## HOW TO COMPLETE THIS TASK
For each line below that contains the word "algo", return that line.

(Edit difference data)
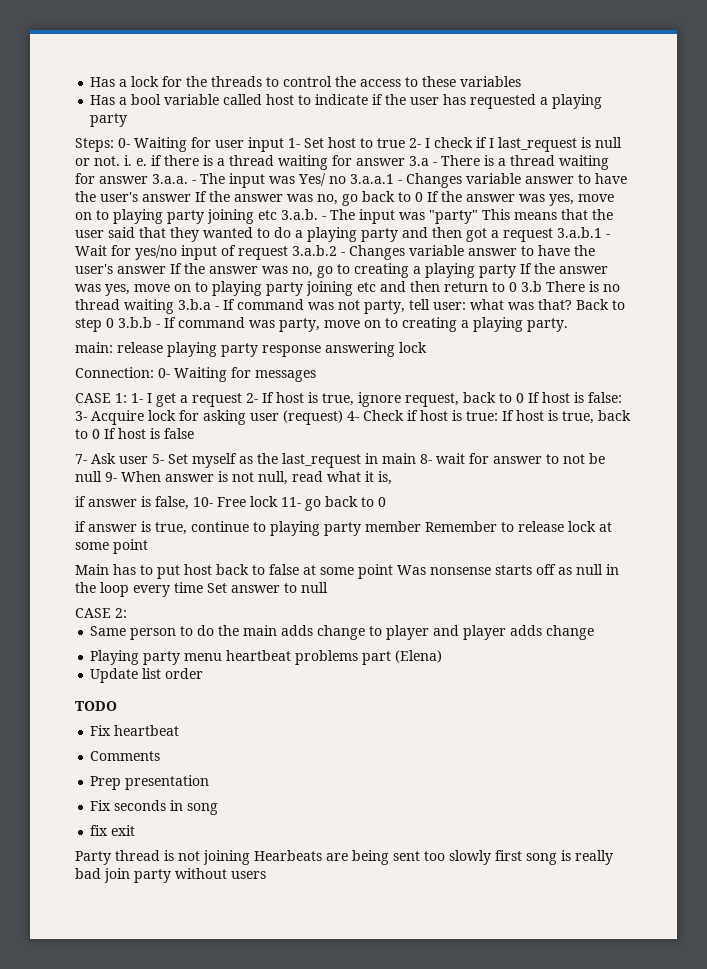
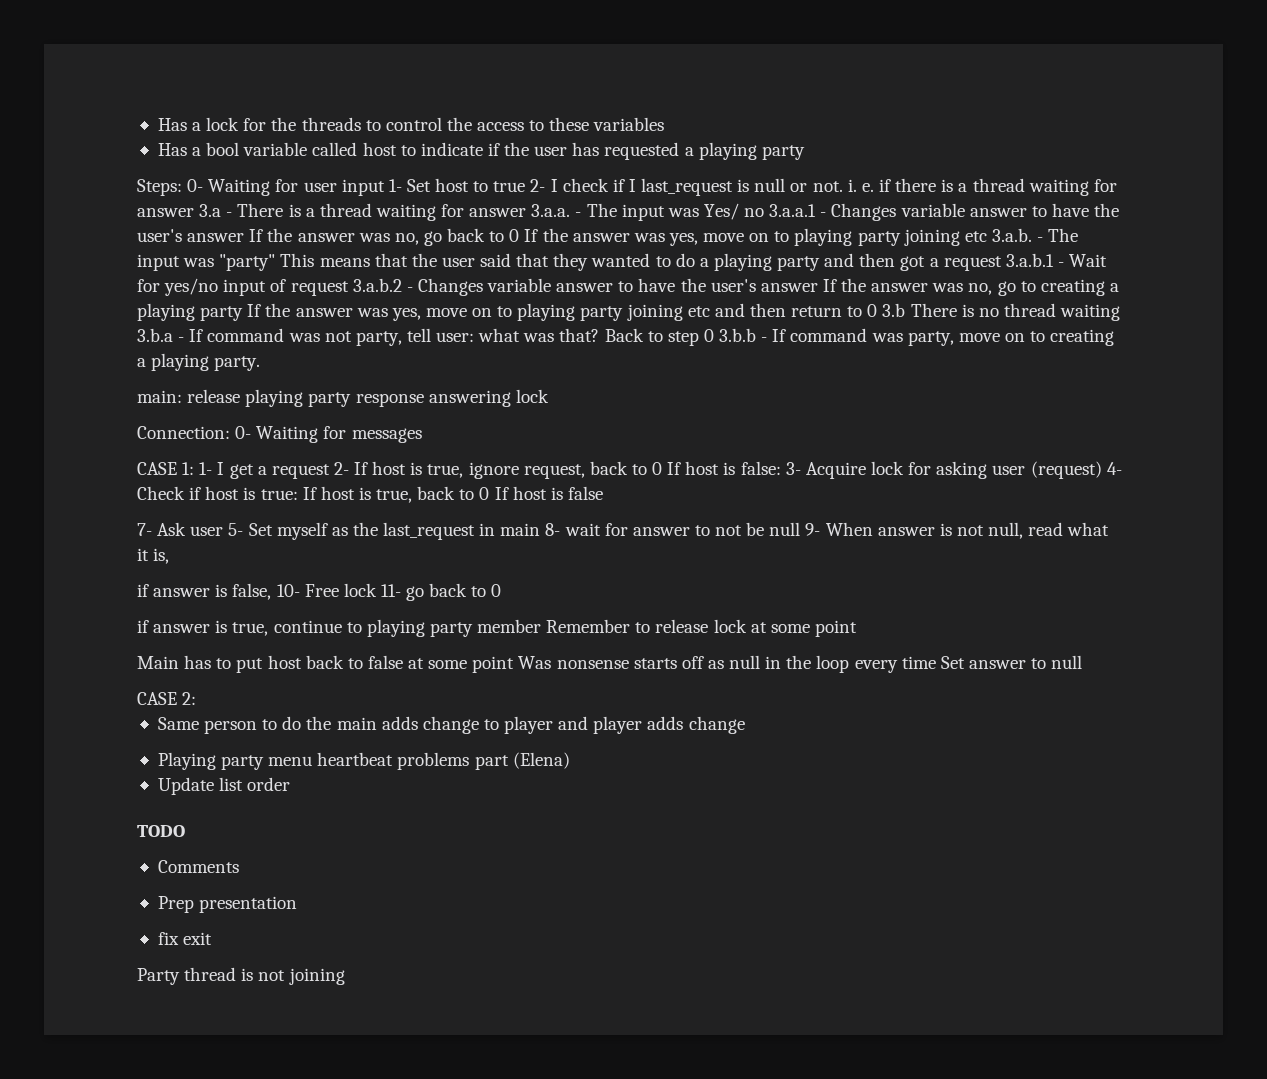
- Fix heartbeat
- Fix seconds in song
- Party thread is not joining Hearbeats are being sent too slowly first song is really bad join party without users
+ Party thread is not joining

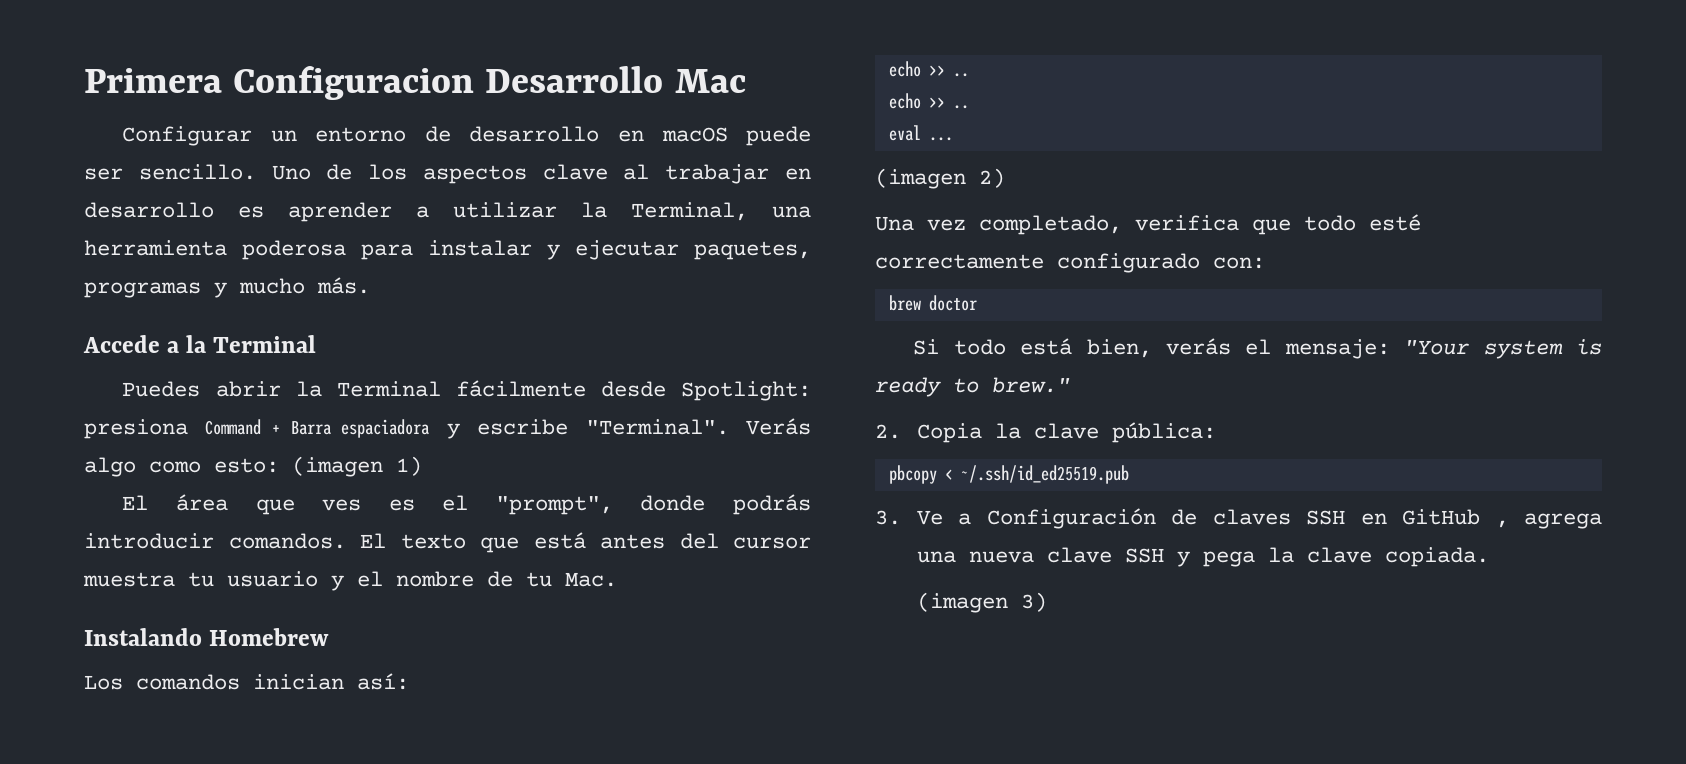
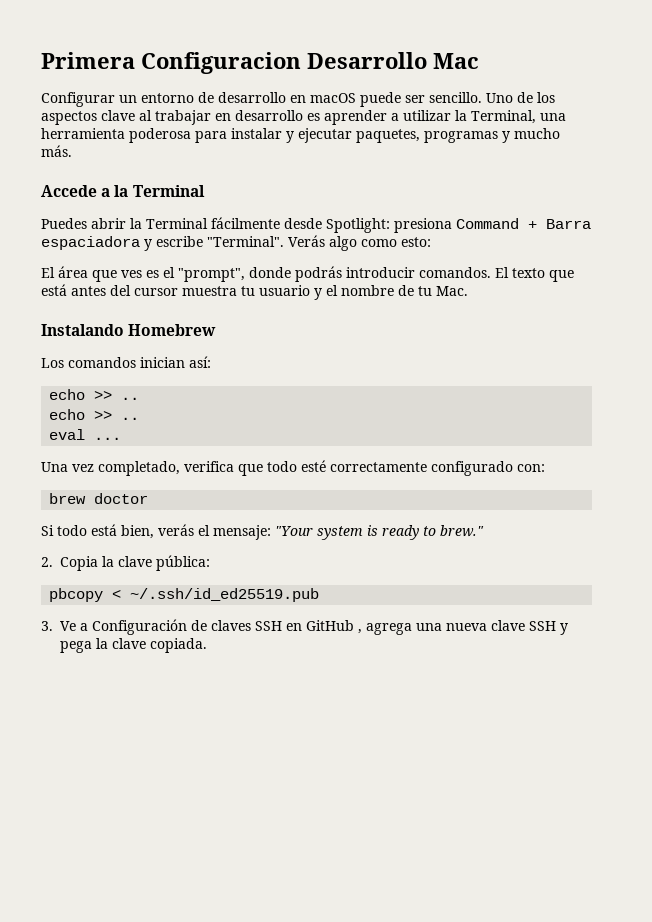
- Verás algo como esto: (imagen 1)
+ Verás algo como esto:
- (imagen 2)
- (imagen 3)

## RESPONSE BELOW
- Verás algo como esto: (imagen 1)
+ Verás algo como esto:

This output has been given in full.